Dogwolves: n. the off-spring of socialized wolves; “wolves that genetically and behaviorally are dogs; genetic profile more closely aligns with dog than wolf and because they live and reproduce in human society.” They do not have the physical characteristics of the modern dog breeds.

The area of focus shifts from understanding how wolf became dog W2D to how the dog became the dog D2D to determine what genetic mutations caused physical changes to arise in particular dogwolf lines, how did they become highly desired and how they helped determine dogs of today.

Genetic mutations of distinct physical effects can be linked with physiological characteristics and, arguably perhaps behavioral variations. One interesting physiological difference between wolf and dog is the delayed fear-response in dog puppies that allows them to be social and curious for 6 weeks longer before entering the “fear-period” of development.

Humans use selective breeding to make dogs more obedient and give them a more human or “civilized” appearance to match a more “civilized” behavior. How much do the physical genetic variations of selective breeding determine behavior? Could civilized behavior exist in previous generations prior to physical mutations? How much would these answers allow us to understand differences between early human relationships with wolves, dogwolves, and dogs?

There are many variations of human, social, and cultural relationships associated with D2D across the globe and to know how behavioral and physical traits and genetics influenced each other in D2D is quite the complex task.

The domestic evolution of any animal must be considered with their relationships with humans.

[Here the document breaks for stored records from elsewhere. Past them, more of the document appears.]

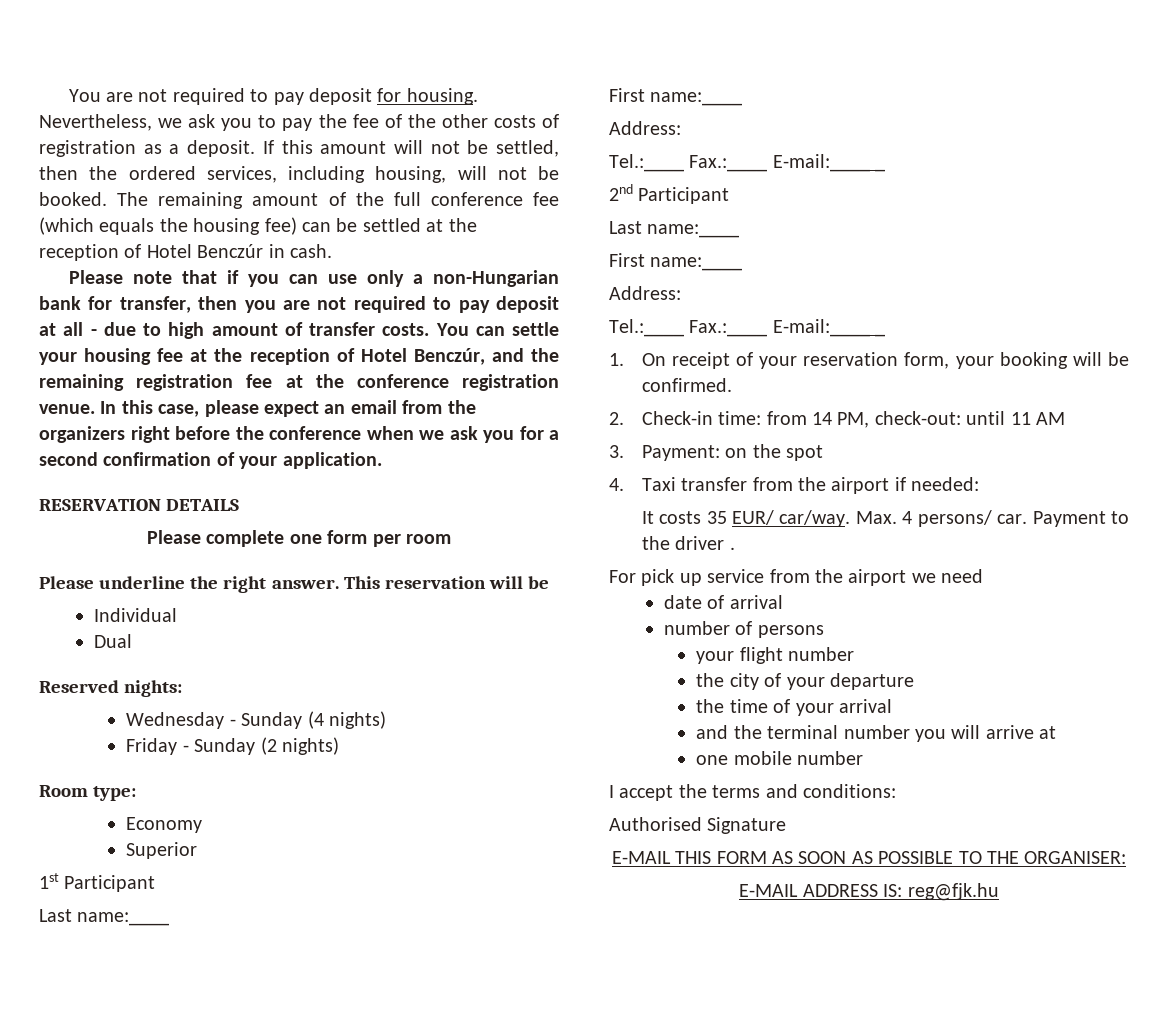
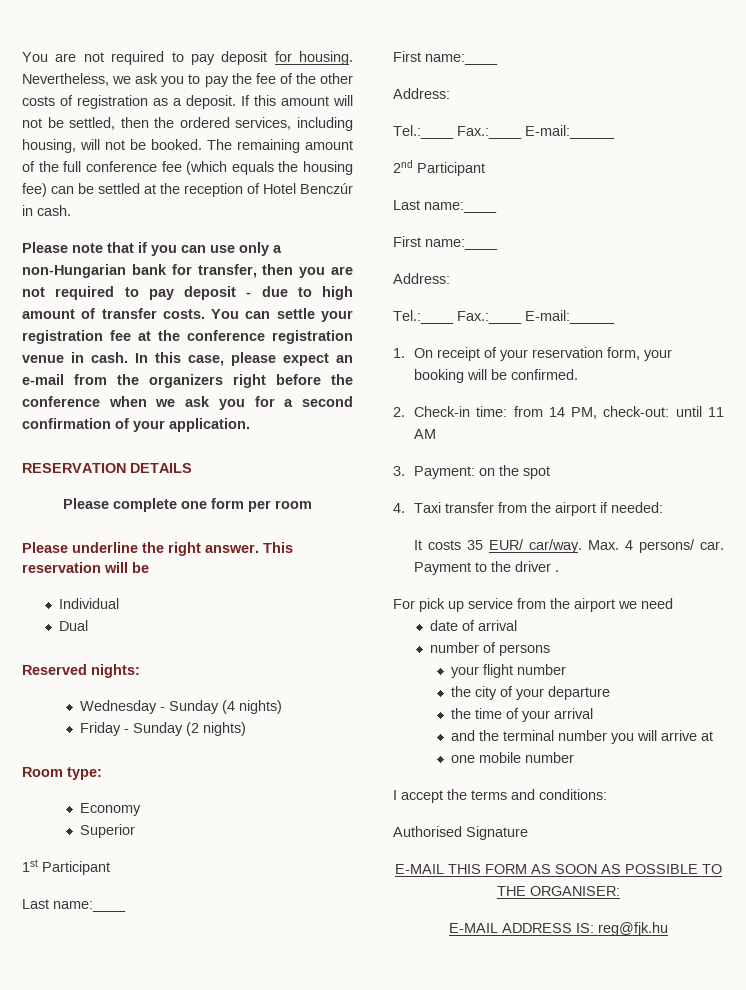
- Please note that if you can use only a non-Hungarian bank for transfer, then you are not required to pay deposit at all - due to high amount of transfer costs.
+ Please note that if you can use only a non-Hungarian bank for transfer, then you are not required to pay deposit - due to high amount of transfer costs.
- You can settle your housing fee at the reception of Hotel Benczúr, and the remaining registration fee at the conference registration venue.
+ You can settle your registration fee at the conference registration venue in cash.
- In this case, please expect an email from the organizers right before the conference when we ask you for a second confirmation of your application.
+ In this case, please expect an e-mail from the organizers right before the conference when we ask you for a second confirmation of your application.

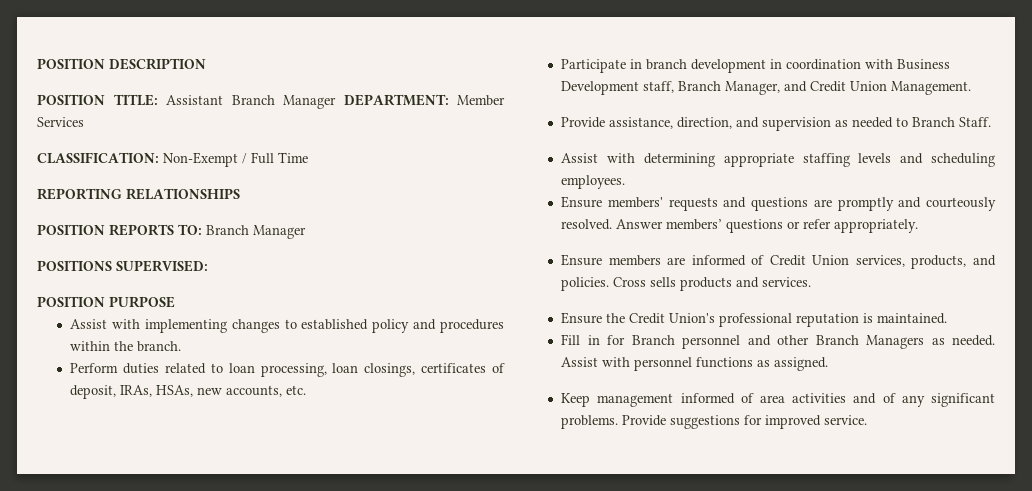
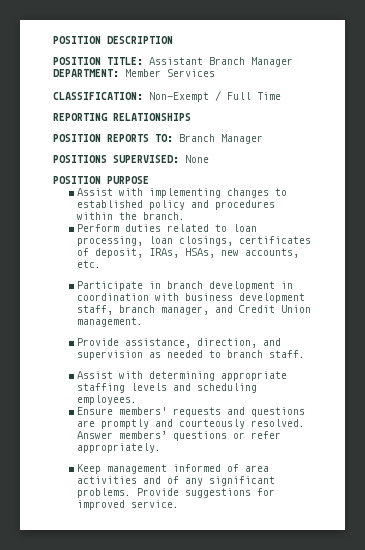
- POSITIONS SUPERVISED:
+ POSITIONS SUPERVISED: None
- Participate in branch development in coordination with Business Development staff, Branch Manager, and Credit Union Management.
+ Participate in branch development in coordination with business development staff, branch manager, and Credit Union management.
- Provide assistance, direction, and supervision as needed to Branch Staff.
+ Provide assistance, direction, and supervision as needed to branch staff.
- Ensure members are informed of Credit Union services, products, and policies. Cross sells products and services.
- Ensure the Credit Union's professional reputation is maintained.
- Fill in for Branch personnel and other Branch Managers as needed. Assist with personnel functions as assigned.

The process of D2D (and all domesticated animals) is influenced by human society. Derr explains our social influence as a tendency to strip all wild from the dog. This extension from individual human-dog relationships to human society-dog relationships is evidence that our culture is not one that deals well with ambiguity, ambivalence, paradox, and border zones. Domesticating removes the contradiction.

Domestication is a continuing process aimed at bringing up an animal or plant to the point where humans control all important aspects of its life, including reproduction and freedom of movement from birth to death.

Yet, we value dogs because they connect us to a simpler world outside ourselves and our categories.

As Derr wrote in the beginning, “our obligation today, when we and our dogs grow increasingly distant from the world of our forebears…is to think about whether on this journey, we are doing right by our companion every step of the way.” What are our moral duties to our best evolutionary friend? Dogs and Humans have each benefitted in their long relationship in many ways. So far, the logical conclusion I have reached for determining our obligations to our dog companions begins by somehow balancing our social civilized needs and our personal needs for a wild connection.

Is it possible to violate our moral duties by domesticating too much wild out of the dog for society? Does human value for that wild connection to a previous world make any difference to our responsibility?  This question of too much domestication, of course, does not take into account the paradoxical nature of the animal – “people succeeded to a remarkable degree in creating the dog of their desire, even if it is not the one they want.”

Perhaps the details of our relationships just “are” and irrelevant since the future may be predetermined anyway, deliberates this blog post from last week.

Or as Derr so eloquently put all that has happened since W2D and D2D (or W2D2D for short), “What a long, strange trip it’s been.”